I. FACTUAL BACKGROUND

Ms. McCarty began working in the IT department at Purdue in November 2006. [DE 522 at 7]. She maintained the title of “Learning Spaces Initiatives Manager” from the time she was hired until early 2019 when her title changed to Process Manager. As Learning Spaces Initiatives Manager from 2006 through mid-2010, Ms. McCarty's role included managing a computer laptop program for students, managing the print quota program for students, staff, faculty, and departments at the West Lafayette Purdue campus. In mid-2010, she began managing Purdue's software licensing for Microsoft and effectively became a software licensing administrator. In early 2011, she began managing Purdue's licenses with Adobe and Endnote, and eventually took on additional software licensing products. Id. at 10-13.

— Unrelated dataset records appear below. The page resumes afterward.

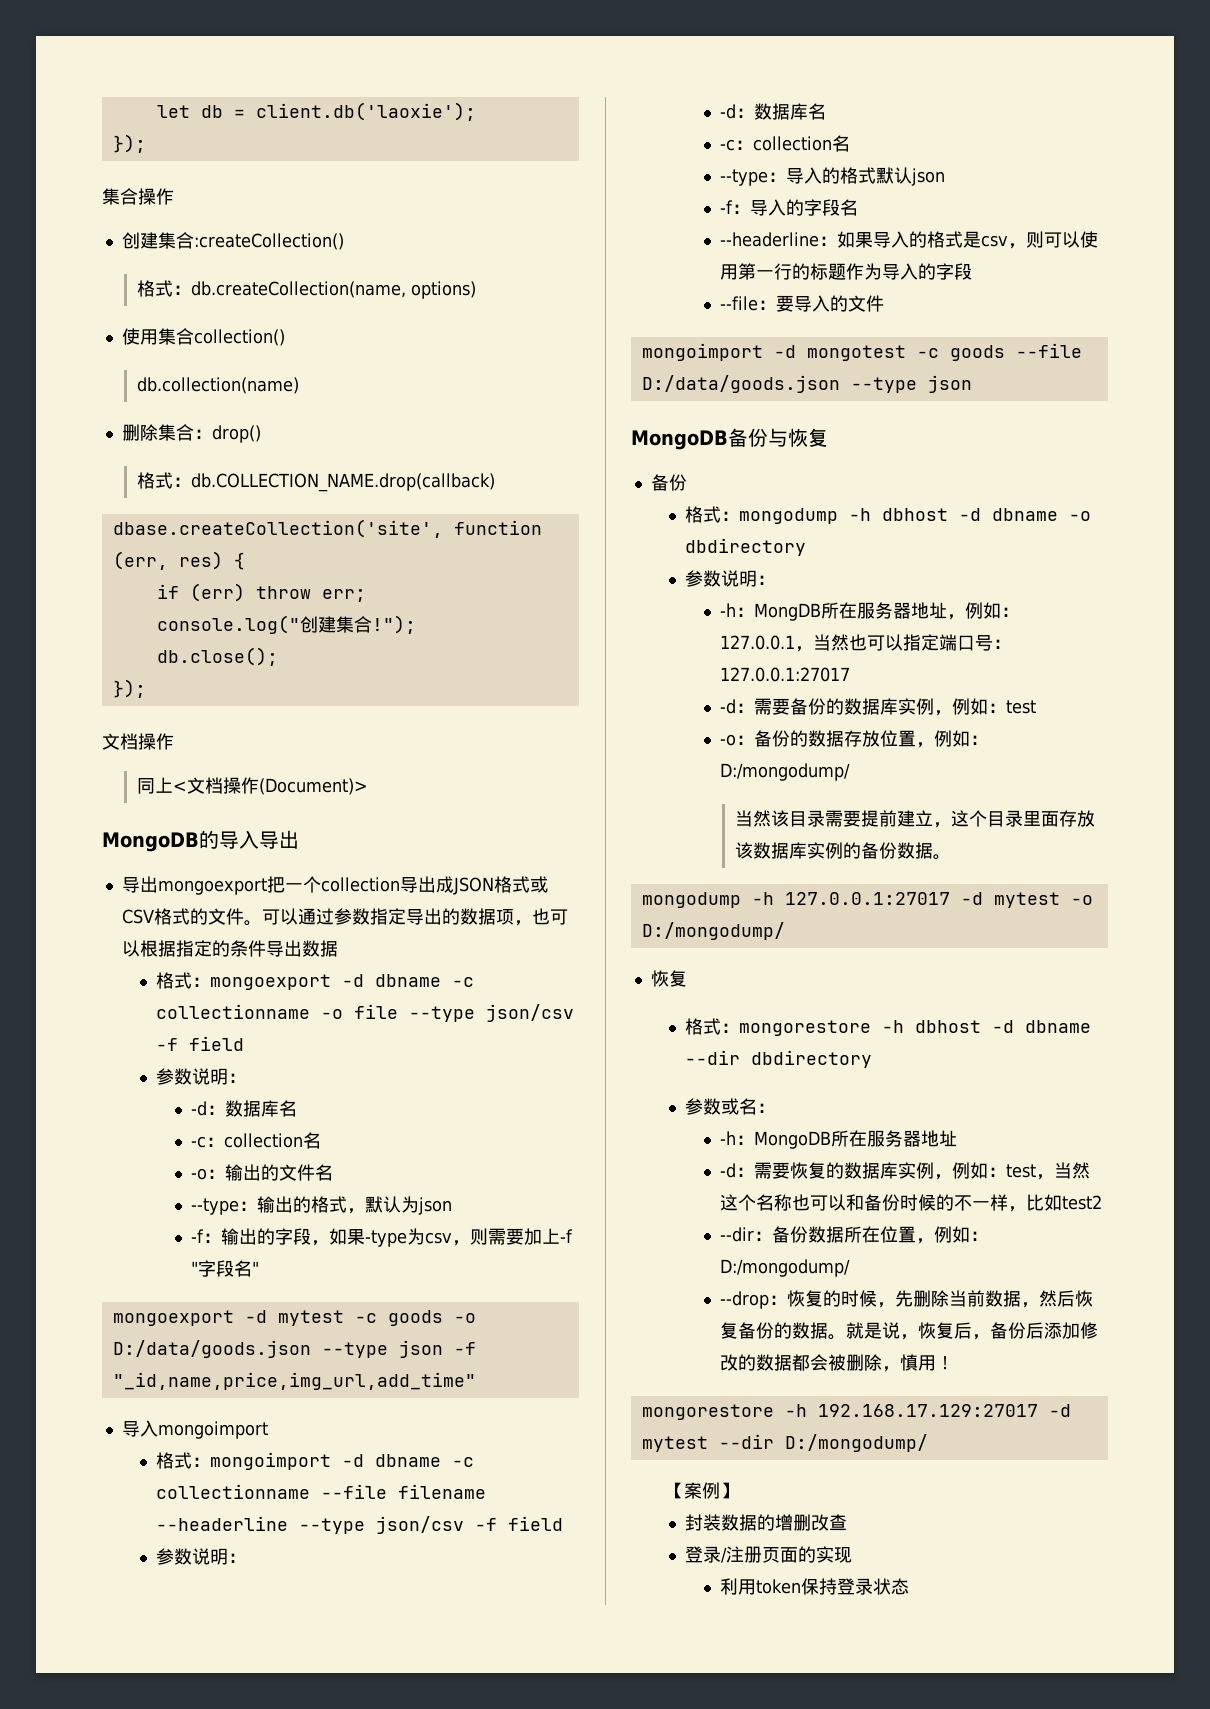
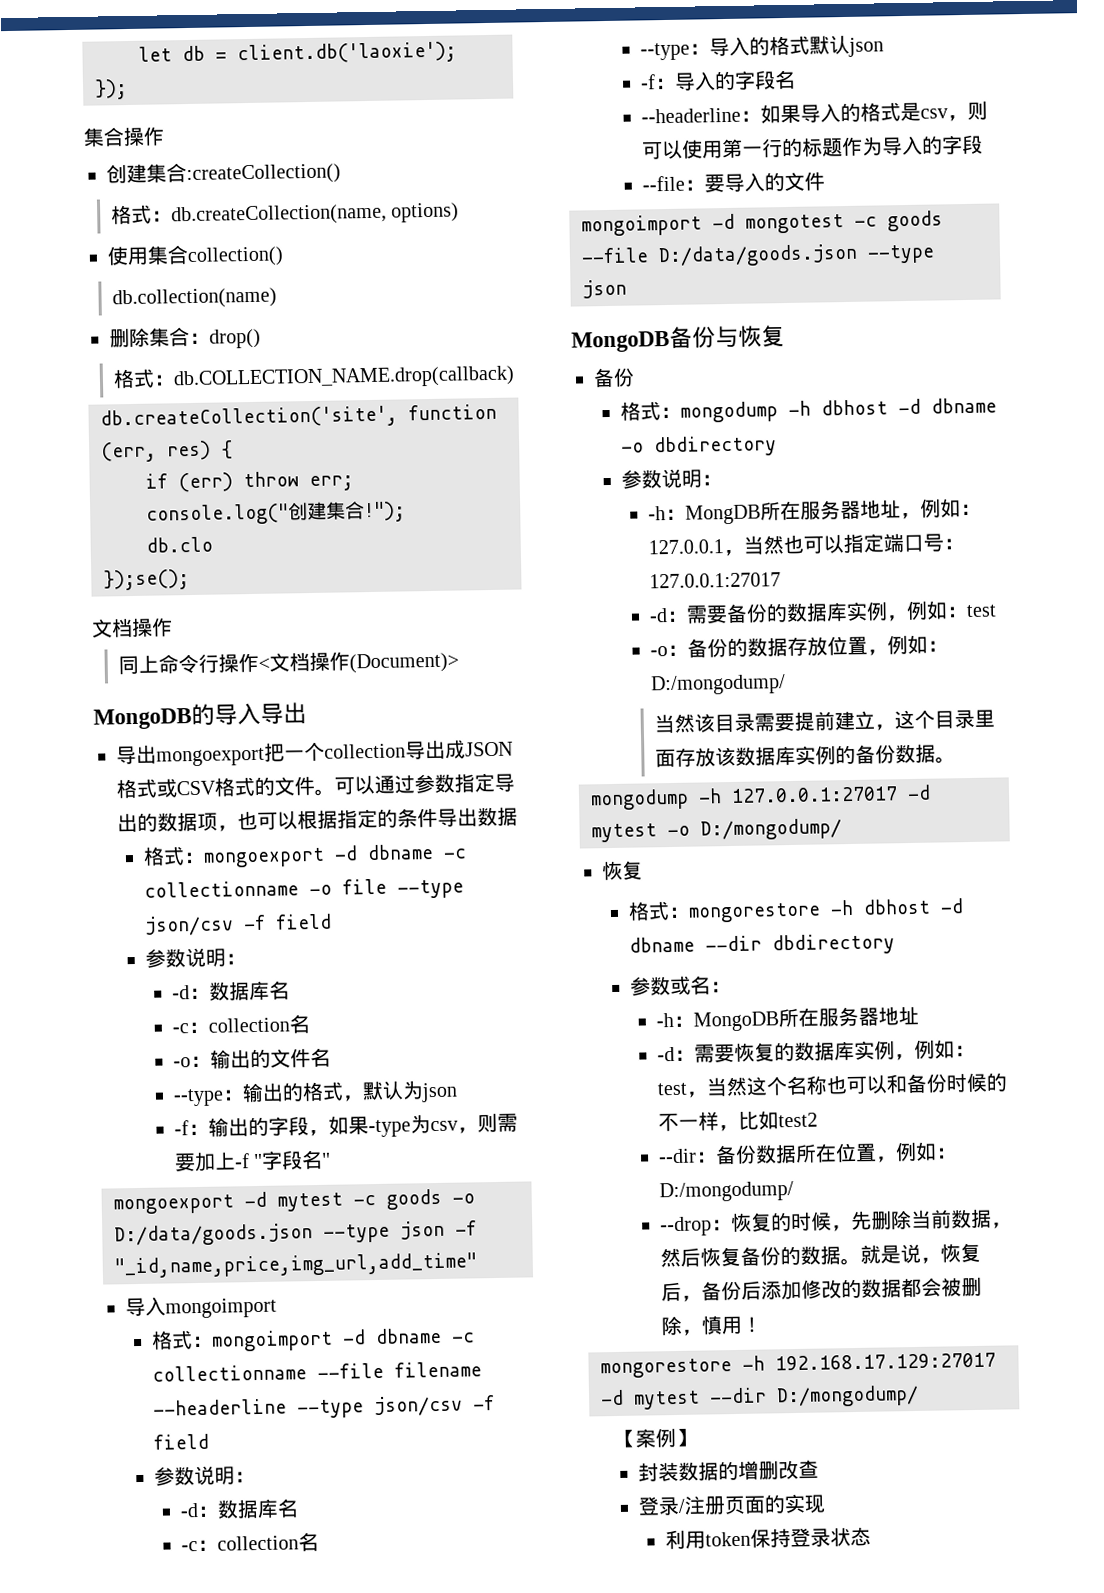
[112,519,443,538] dbase.createCollection('site', -> [100,405,398,431] db.createCollection('site',
[156,647,278,666] [112,679,146,698] db.close(); // }); -> [146,536,213,553] [103,569,190,591] db.clo // });se();
(173, 785) none -> [157,652,259,674] 命令行操作

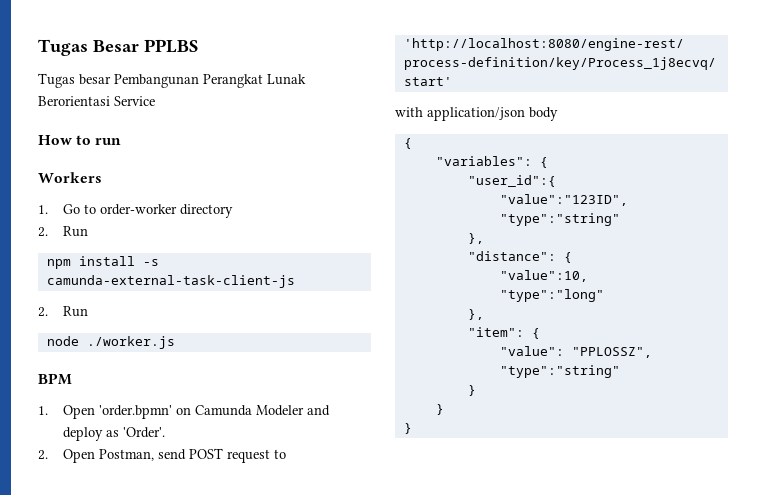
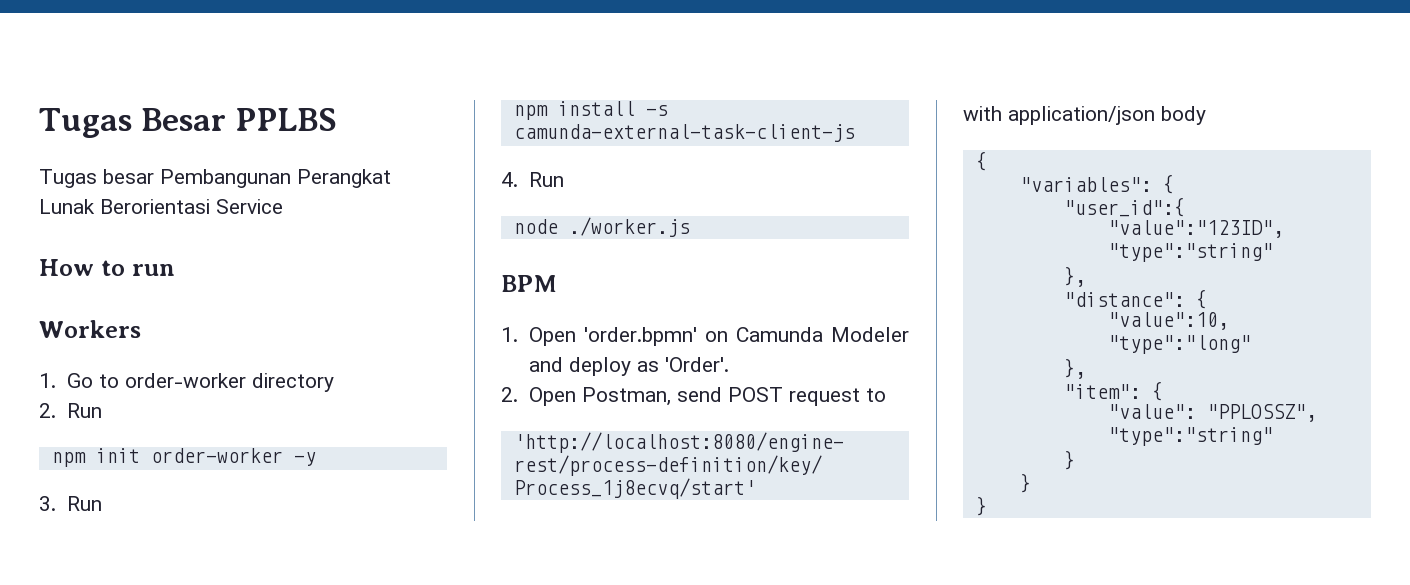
(89, 231) none -> [51,448,316,467] [39,496,102,511] // npm init order-worker -y // 3. Run
[38,307,48,317] 2. -> [501,172,518,187] 4.

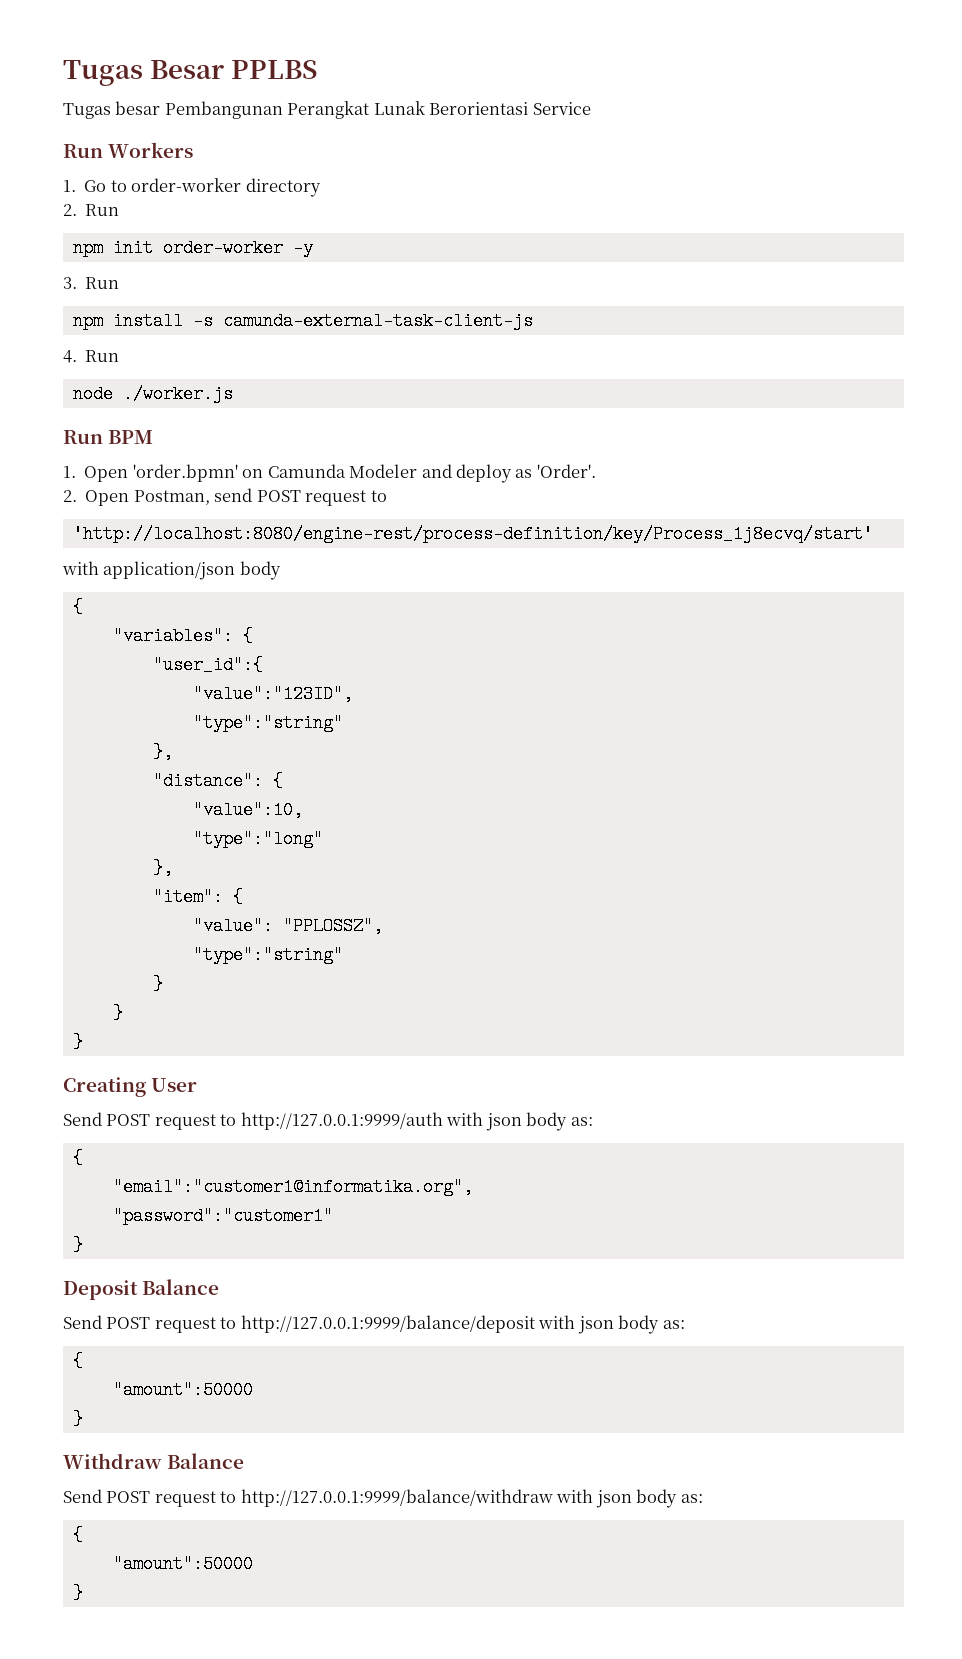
[39,259,175,276] How to run // -> [63,144,103,158] Run
(690, 227) none -> [63,430,103,444] Run
(987, 506) none -> [63,1077,198,1097] [63,1112,593,1131] [72,1149,83,1167] [112,1178,473,1196] [112,1207,333,1225] [72,1236,83,1254] [63,1279,220,1300] [63,1315,685,1334] [72,1352,83,1370] [112,1381,253,1399] [72,1410,83,1428] [63,1453,245,1469] [63,1489,703,1508] [72,1526,83,1544] [112,1555,253,1573] [72,1584,83,1602] // Creating User // Send POST request to http://127.0.0.1:9999/auth with json body as: // { // "email":"customer1@informatika.org", // "password":"customer1" // } // Deposit Balance // Send POST request to http://127.0.0.1:9999/balance/deposit with json body as: // { // "amount":50000 // } // Withdraw Balance // Send POST request to http://127.0.0.1:9999/balance/withdraw with json body as: // { // "amount":50000 // }

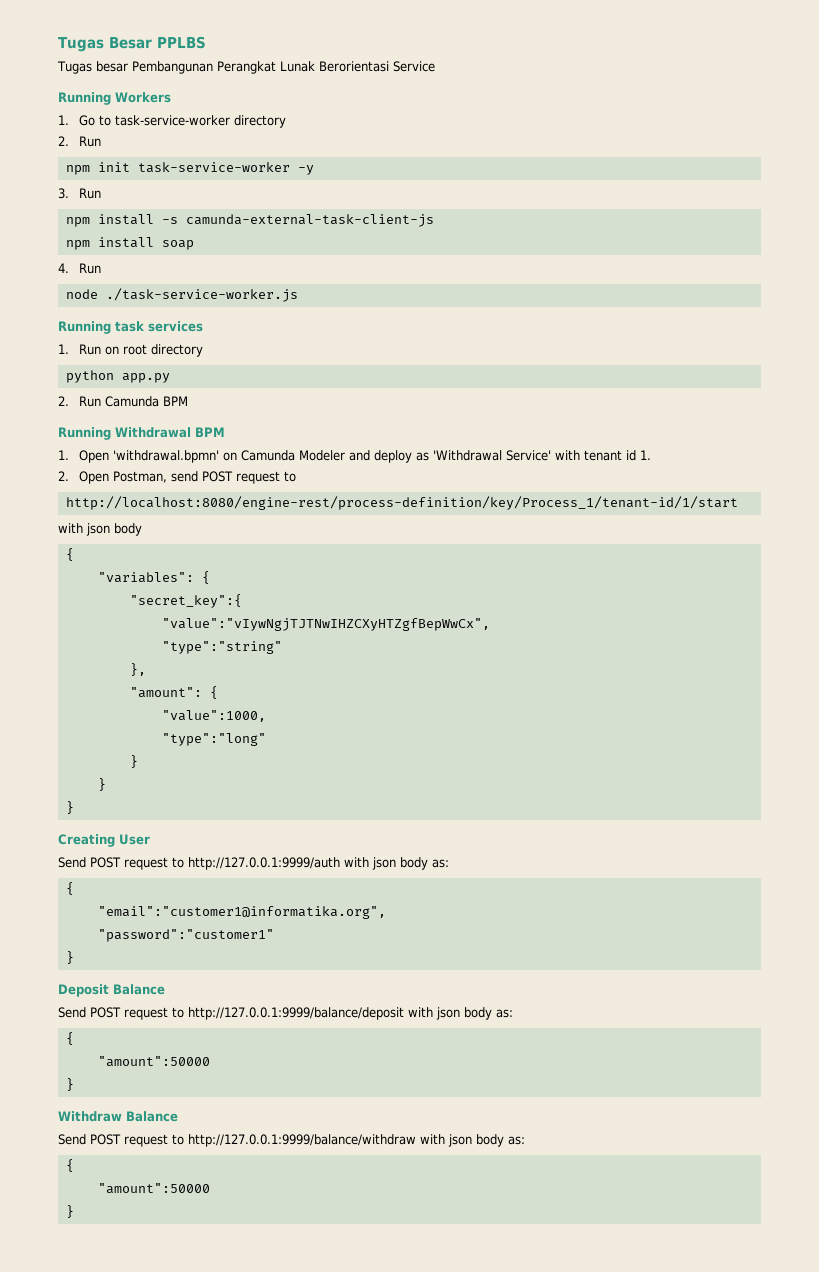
[63,144,103,158] Run -> [58,92,111,105] Running
[131,178,242,192] order-worker -> [114,115,230,126] task-service-worker
[162,239,283,257] order-worker -> [137,162,290,173] task-service-worker
(533, 321) none -> [65,237,194,250] // npm install soap
[122,385,233,403] [63,430,103,444] ./worker.js // Run -> [105,288,298,302] [58,321,203,334] [58,344,203,357] [65,370,170,383] [58,396,188,407] [58,427,191,440] ./task-service-worker.js // Running task services // 1. Run on root directory // python app.py // 2. Run Camunda BPM // Running Withdrawal
[132,464,238,482] 'order.bpmn' -> [112,450,219,463] 'withdrawal.bpmn'
[536,464,596,478] 'Order'. -> [432,450,651,461] 'Withdrawal Service' with tenant id 1.
[72,525,873,543] [62,561,236,580] 'http://localhost:8080/engine-rest/process-definition/key/Process_1j8ecvq/start' // with application/json -> [65,496,738,510] [58,523,110,536] http://localhost:8080/engine-rest/process-definition/key/Process_1/tenant-id/1/start // with json
[152,656,263,674] [192,685,353,703] "user_id":{ // "value":"123ID", -> [129,594,242,608] [161,618,490,631] "secret_key":{ // "value":"vIywNgjTJTNwIHZCXyHTZgfBepWwCx",
[152,772,283,790] [192,801,303,819] "distance": { // "value":10, -> [129,686,218,699] [161,710,266,722] "amount": { // "value":1000,
[152,859,173,877] [152,888,243,906] [192,917,383,935] [192,946,343,964] // }, // "item": { // "value": "PPLOSSZ", // "type":"string" -> (266, 739) none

Jim Myers[1] began working at Purdue in November 1997. [DE 52-4 at 5]. Between 1997 to 2005, he worked as a site operator managing multiple computer labs. In 2005, he was promoted to operator supervisor for computer labs and was promoted again in 2010 to manager for student lab employees. In December 2012, Mr. Myers started working as a software licensing administrator, working alongside Ms. McCarty. Id. at 5- 6, 22. It is undisputed that Ms. McCarty and Mr. Myers worked together for just over six years, reported to the same supervisors between 2012 and 2019, performed the same job, and that their salaries during that time were as follows:

                              Salaries
                            
                              2012
                            
                              2013
                            
                              2014
                            
                              2015
                            
                              2016
                            
                              2017
                            
                              2018
                            
                              2019
                            
                

Myers

$56, 998

$58, 138

$60, 027

$63, 028

$64, 919

$66, 542

$68, 705

$71, 453

McCarty

$55, 022

$55, 022

$55, 022

$55, 022

$55, 847

$55, 847

$55, 847

$55, 847

[DE 52-6 at 2].

Julie Kercher-Updike was the Associate Vice President of Customer Relations in Information Technology (“ITaP”) during Ms. McCarty's tenure at Purdue for the time period in question. Id. In this role, she had the ultimate decision-making authority regarding merit raises given to approximately 125 employees, including Ms. McCarty and Mr. Myers. Id. Beginning in 2013, the salary disparity between Ms. McCarty and Mr. Myers began to grow due to differences in how Mr. Myers and Ms. McCarty were ranked in the ITaP Customer Relations ranking system, which Ms. Kercher-Updike created and oversaw. Id. at 3. In this merit-based system, Ms. Kercher-Updike, in consultation with her direct reports, ranked the approximately 125 ITaP Customer Relations employees in order of their performance from highest to lowest. If any employee ranked in the bottom 10% in any given year, they did not receive a merit pay increase. Ms. McCarty ranked in the bottom 10% in 2013, 2014, 2015, 2017, and 2019, and therefore did not receive merit raises in any of those years. Mr. Myers never ranked in the bottom 10% and therefore received a merit raise each year and ranked in the top 25% in 2013, 2014 and 2019. Id. The only year that Ms. McCarty did not rank in the bottom 10% was 2016, and she received a merit raise that year. The difference in the size of Ms. McCarty's and Mr. Myers' 2016 merit raise-1.5% of base and 3% of base, respectively-was directly attributable to merit rankings. Mr. Myers' performance rating in 2016 was 3.8 out of 5.0 and Ms. McCarty's was 2.5 out of 5.0. Id. at 4.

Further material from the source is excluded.